When these large reptiles roamed the island, the climate and environment was similar to today’s. They went extinct after humans arrived on the island, most likely from hunting for food or protection.
Beginning about 10 years ago, a few scientists at the Florida Museum of Natural History and I, along with different Bahamian scientists, got heavily involved in retrieving fossils from blue holes in the Bahamas, especially on the island of Abaco. The initial discovery of these fossils was made by scuba diver Brian Kakuk, who noticed when he dove down, got about 60-70 feet deep in this blue hole — that was completely dark there was no light — just lying on the surface were entire skeletons of extinct species of tortoises and crocodiles. This was a fossil discovery second-to-none in the West Indies as far as how well-preserved these entire skeletons were.
So working with Brian and other scuba divers, we’ve retrieved a selected sample of these large fossils, and the beauty of the fossils is that we can do all sorts of research on them that normally can’t be done with fossils. In other words, they still have their organics left in the bones so we can radiocarbon date them very accurately; we can look at the stable isotope signatures of this extinct tortoise and crocodile in order to reconstruct their diet; and these sorts of finds have really revolutionized what we know about evolution of large animals in the Bahamas, and by default, throughout the West Indies. We’ve learned that this crocodile was in fact a terrestrial, not an aquatic predator, so that’s pretty different than crocodiles in continental situations. We learned that both the crocodile and the tortoise became extinct about a thousand years ago which is roughly when the first people arrived in the Bahamas.

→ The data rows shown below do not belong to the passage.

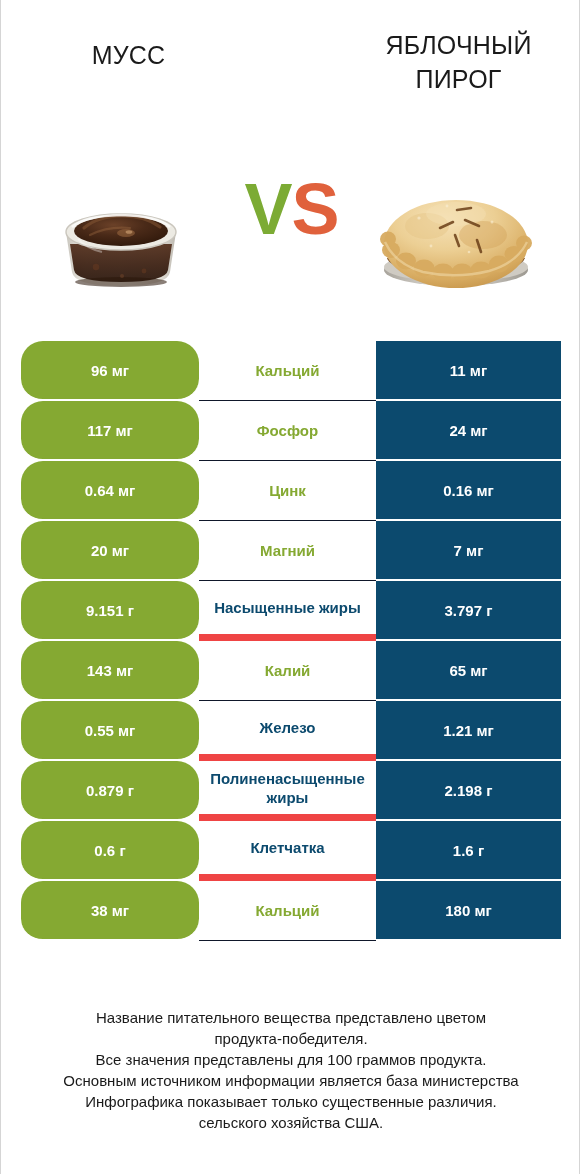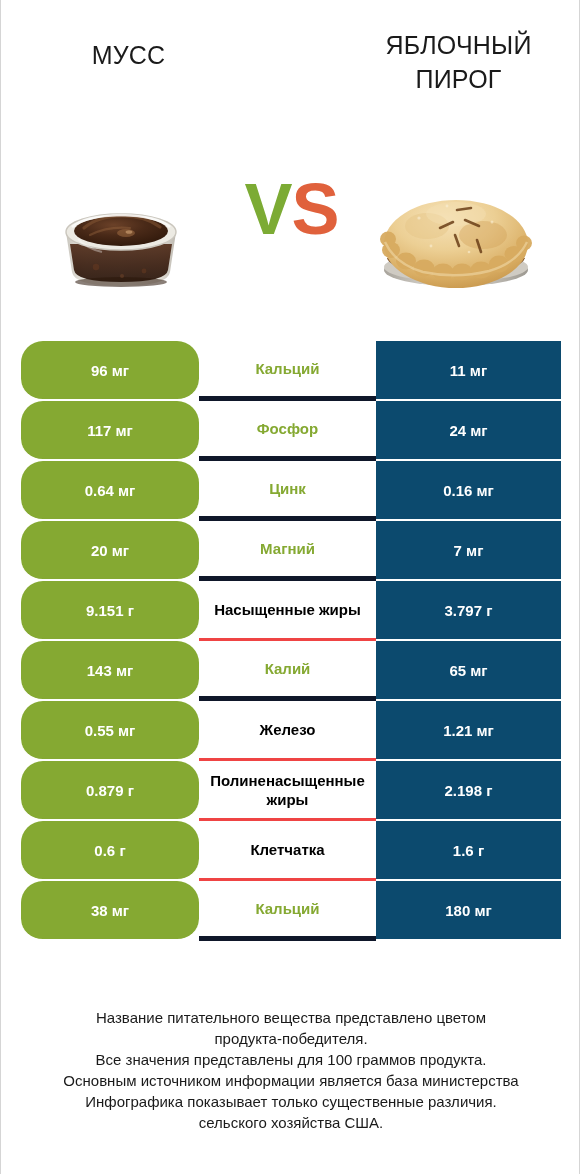--- a/index.html
+++ b/index.html
@@ -119,22 +119,22 @@
     width: 177px;
     background: #ffffff;
     font-size: 15px;
     font-weight: 700;
     line-height: 19px;
     padding: 0 2px;
     white-space: nowrap;
   }
   .cell-mid.wrap { white-space: normal; }
 
-  .cell-mid.green  { color: #85A932; border-bottom: 5px solid #0f172a; }
-  .cell-mid.orange { color: #000000; border-bottom: 3px solid #ef4444; }
+  .cell-mid.green  { color: #85A932; border-bottom: 1px solid #0f172a; }
+  .cell-mid.orange { color: #0c4a6e; border-bottom: 7px solid #ef4444; }
 
   
   .footer {
     position: absolute;
     left: 20px;
     top: 995px;
     width: 540px;
     text-align: center;
     font-size: 15px;
     line-height: 21px;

Florida Museum of Natural History
From Abaco, Bahamas
Lived ~1000 years ago
Albury’s Tortoise Shell (Chelonoidis alburyorum; extinct)
Cuban Crocodile Skull (Crocodylus rhombifer; extinct on island)
Humans Cause Change
Blue holes are round marine caverns or sinkholes with steep walls that are filled with fresh and salt water. Because they have poor water circulation and lack oxygen below a certain depth, blue holes don’t support a wide variety of life larger than bacteria.